Reports indicate the goal of the awareness campaign is to address the importance of prioritizing children’s health. As part of the event, patient families will have the opportunity to meet with members of Congress and discuss issues that directly affect their children’s healthcare.
A common conversation expected is on Medicaid. Many families will ask Congress to protect and improve it to ensure children with complex medical conditions get the care they need. As part of this, they will urge legislative leaders to pass the bipartisan Advancing Care for Exceptional Kids (ACE Kids) Act; as well as to support a variety of training programs offered to children’s doctors through the reauthorization of the bipartisan Children’s Hospitals Graduate Medical Education (CHGME) program.
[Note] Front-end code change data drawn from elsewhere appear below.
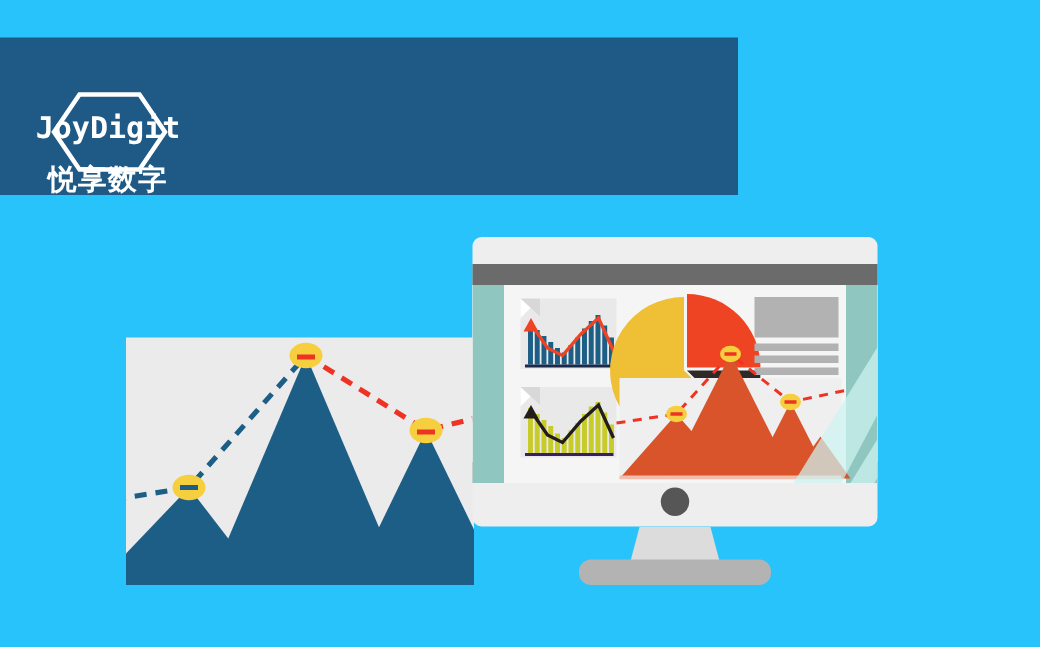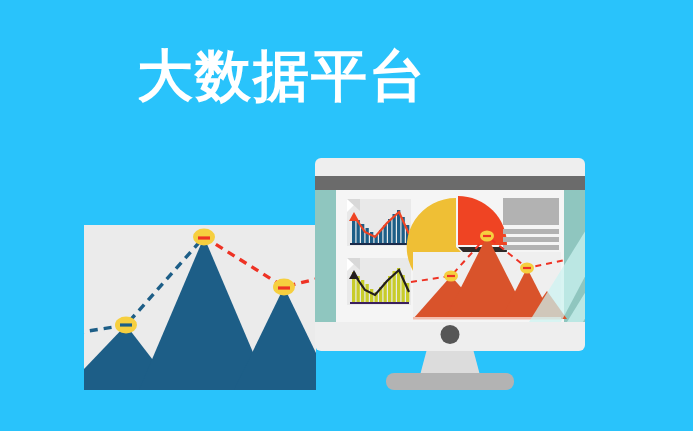"JoyDigit" div.banner { html: none -> <div> <div> <svg> <polygon></polygon> </svg> <div>JoyDigit</div> <div>悦享数字</div> </div> </div> }
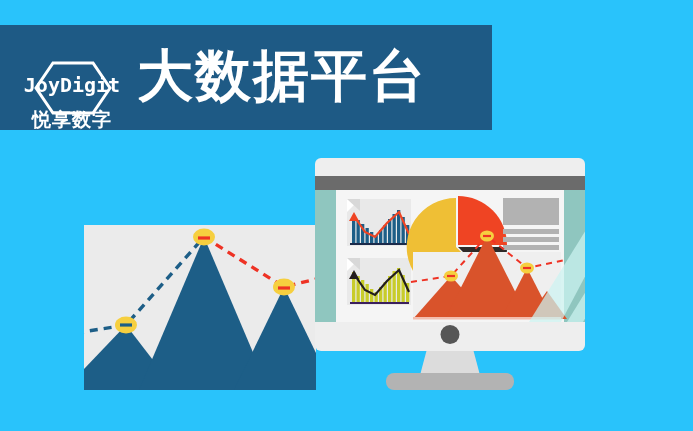"大数据平台" div.banner-title { html: <div>大数据平台</div> -> none }
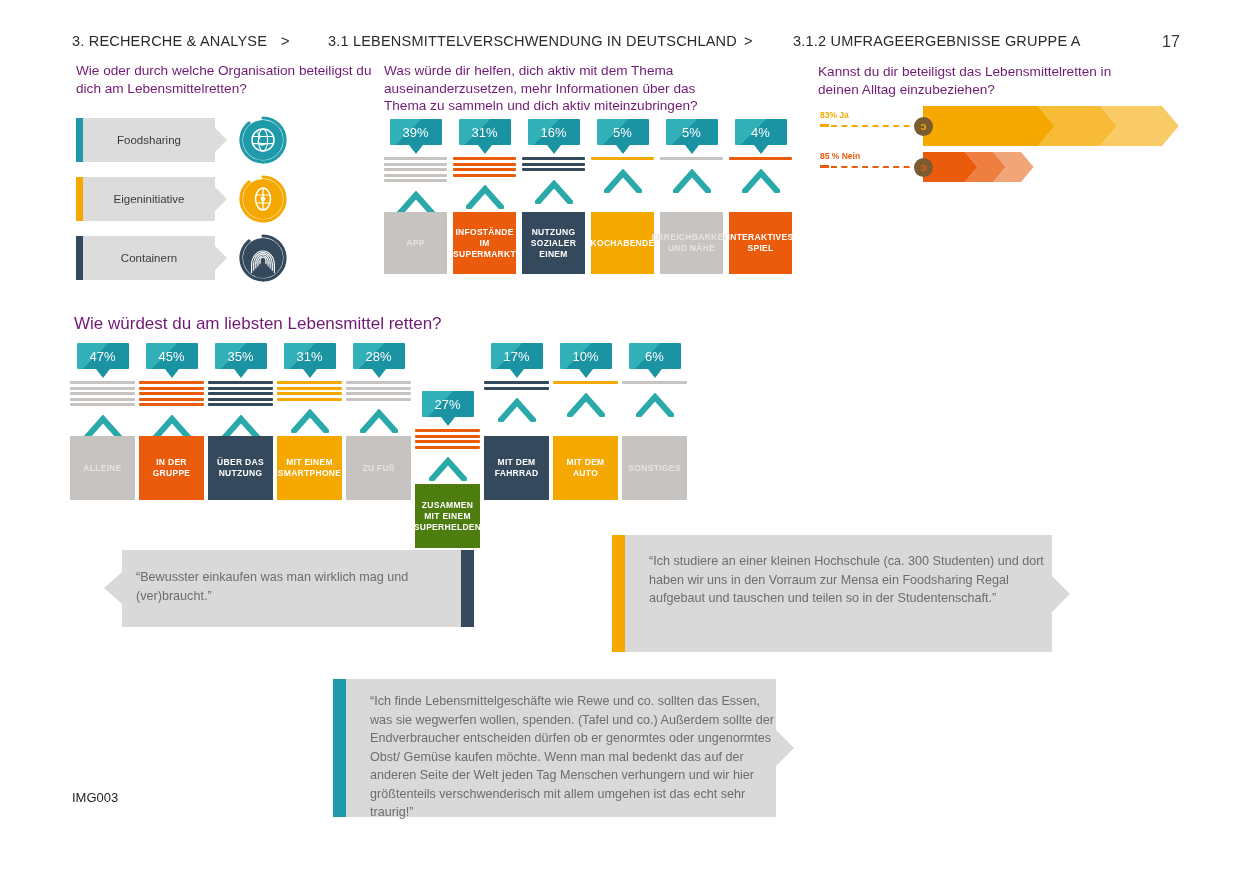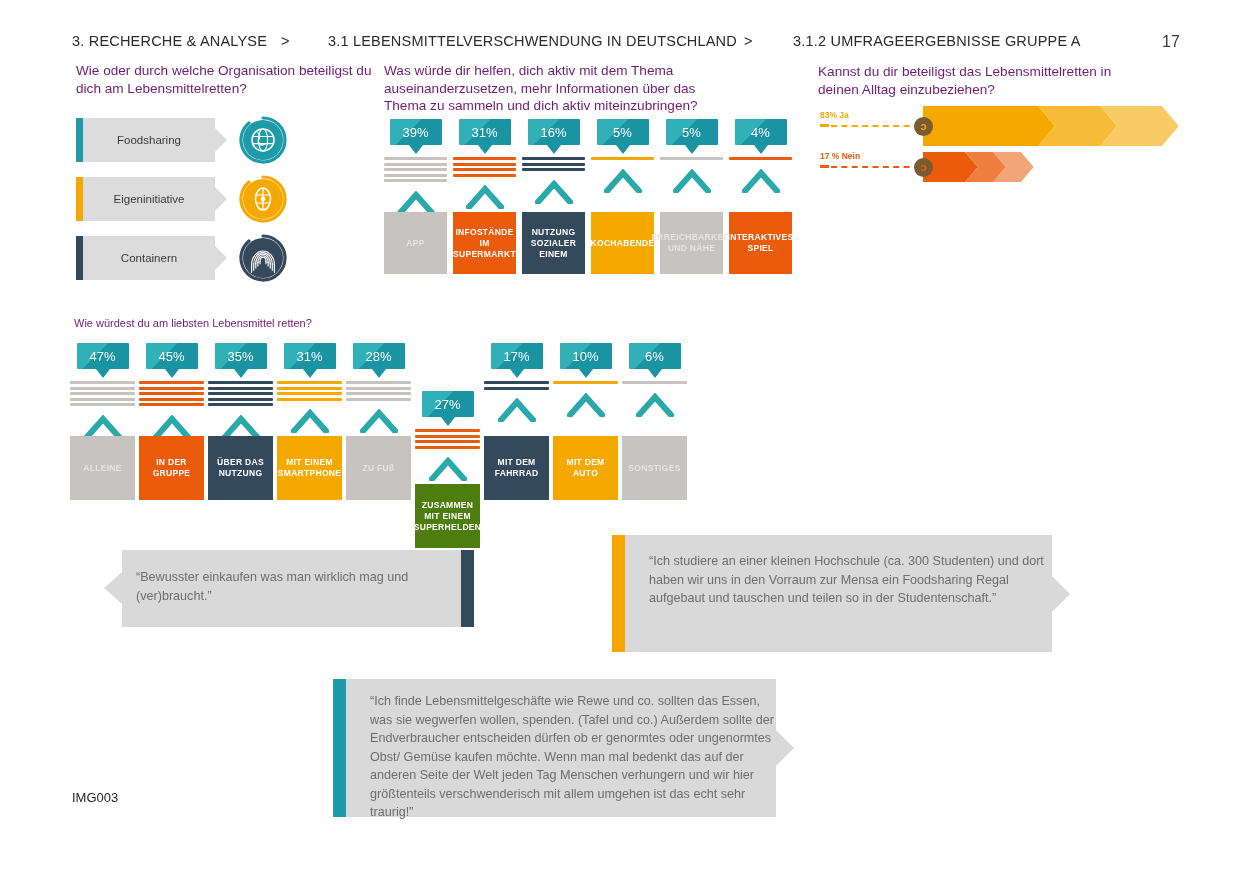"17 % Nein" div.arrow-label { text: 17 -> 85 }
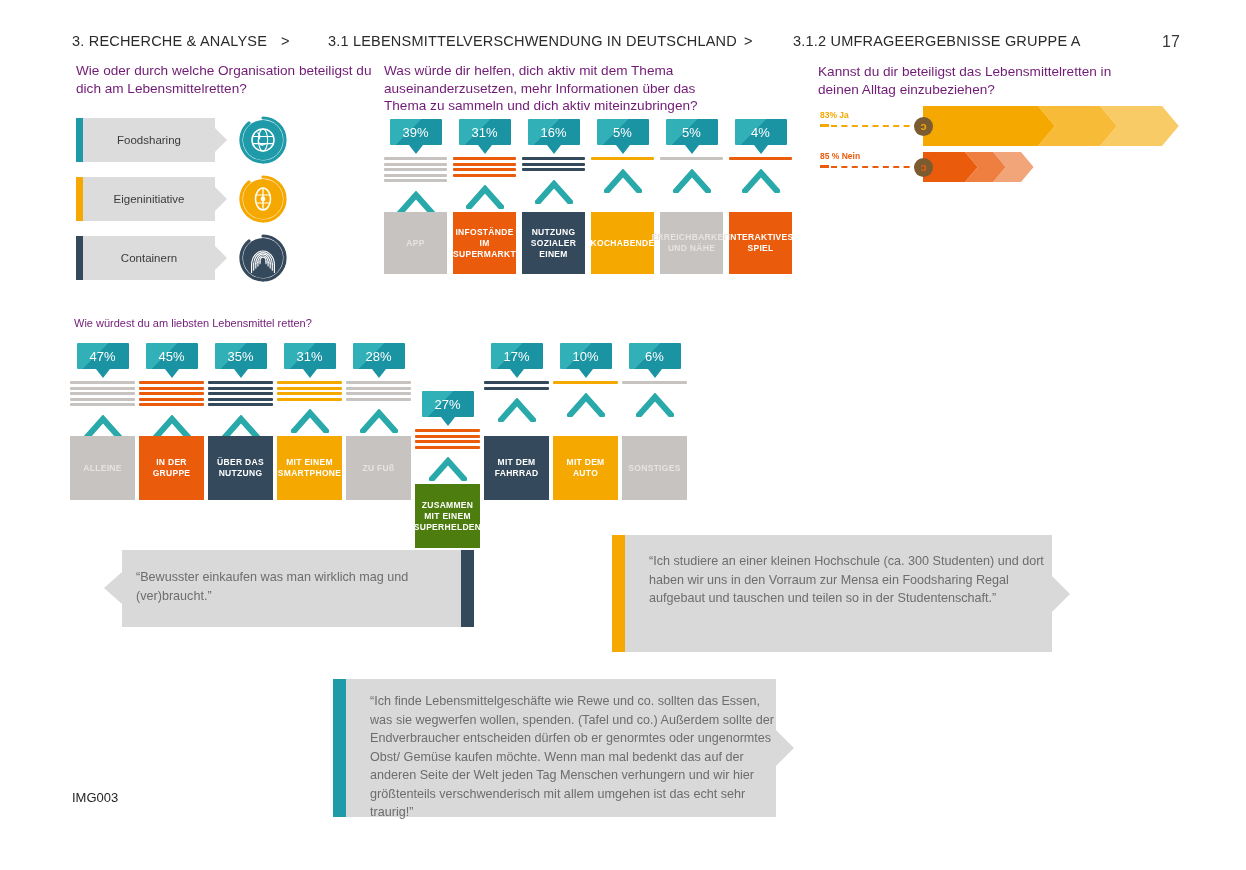"Wie würdest du am liebsten" #q-bottom { font-size: 11px -> 17px }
The ACE Kids Act was introduced in 2017 by lead co-sponsors Senators Charles Grassley, R-Iowa, and Michael Bennet, D-Colorado and Representatives Joe Barton, R-Texas, and Kathy Castor, D-Florida. Reports indicate that the legislation is designed with the intent to improve care for children with most medically complex and expensive conditions in Medicaid while also working to reduce spending through coordination of care across multiple providers and services. Additionally, supporters say it would ease access to out-of-state care. As of June 19th, 2018, the Senate bill had more than 30 co-sponsors and the House version had more than 60 co-sponsors.
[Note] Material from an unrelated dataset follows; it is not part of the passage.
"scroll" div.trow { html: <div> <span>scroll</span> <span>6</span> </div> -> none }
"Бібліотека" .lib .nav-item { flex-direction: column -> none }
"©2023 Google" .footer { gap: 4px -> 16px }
The CHGME Support Reauthorization Act of 2018 would extend the CHGME program for five years and set full program funding at $330 million annually. It is led by Representatives Gene Greene, D-Texas, and Michael Burgess, R-Texas as well as Senators Bob Casey, D-Pennsylvania, and Johnny Isakson, R-Georgia and supported by more than 80 members throughout Congress.
According to the organization’s website, Speak Now for Kids is an online child advocacy network designed to help bring awareness of the unique challenges children and families face in the changing healthcare system. “We encourage child health champions to learn about the issues affecting children’s healthcare, submit personal stories, read and share stories as well as information, and take action in support of public policies that benefit kids and families.”
The website outlines several key issues to consider; Medicaid, Children’s Health Insurance Programs, Access to Pediatricians and Specialists, and Drug Costs and Shortages.
The following information was provided by Speak Now for Kids.
- There are over 30 million children who receive coverage via the jointly funded federal-state Medicaid program.
- Medicaid is a vital lifeline (according to website officials) providing affordable coverage to children in low-income families and to children with special health care needs.
- Children represent more than 40 percent of Medicaid enrollees but account for less than 20 percent of Medicaid spending.
- Medicaid also provides children with access to comprehensive, pediatric-specific benefits that are critical to their healthy development.
Children’s Health Insurance Programs:
- About 6 million children receive coverage via the CHIP program.
- CHIP is a federal-state health coverage program that provides health insurance coverage for low-income children and pregnant women with incomes that are too high to qualify for Medicaid.
Access to Pediatricians and Specialists:
- Few physicians, but more kids mean longer wait times. The prevailing benchmark in children’s hospitals for clinic wait times to schedule appointments is two weeks.
- In certain specialties experiencing shortages, the wait time is much longer. For instance, the average wait time to see a pediatric neurologist is almost nine weeks.
Drug Costs and Shortages:
- Ensuring access to necessary and lifesaving medicines, as well as vaccines, is critical to the health and well-being of our nation’s children.
- In recent years, drug costs and shortages have become all too common in the U.S., reaching unprecedented levels.
- Reasons for this predicament are numerous and complex – lawmakers are working to understand market factors that may play a role in the current problems.
As of 8:00 a.m. on Tuesday participating families were gathering for breakfast ahead of their Washington D.C. tour.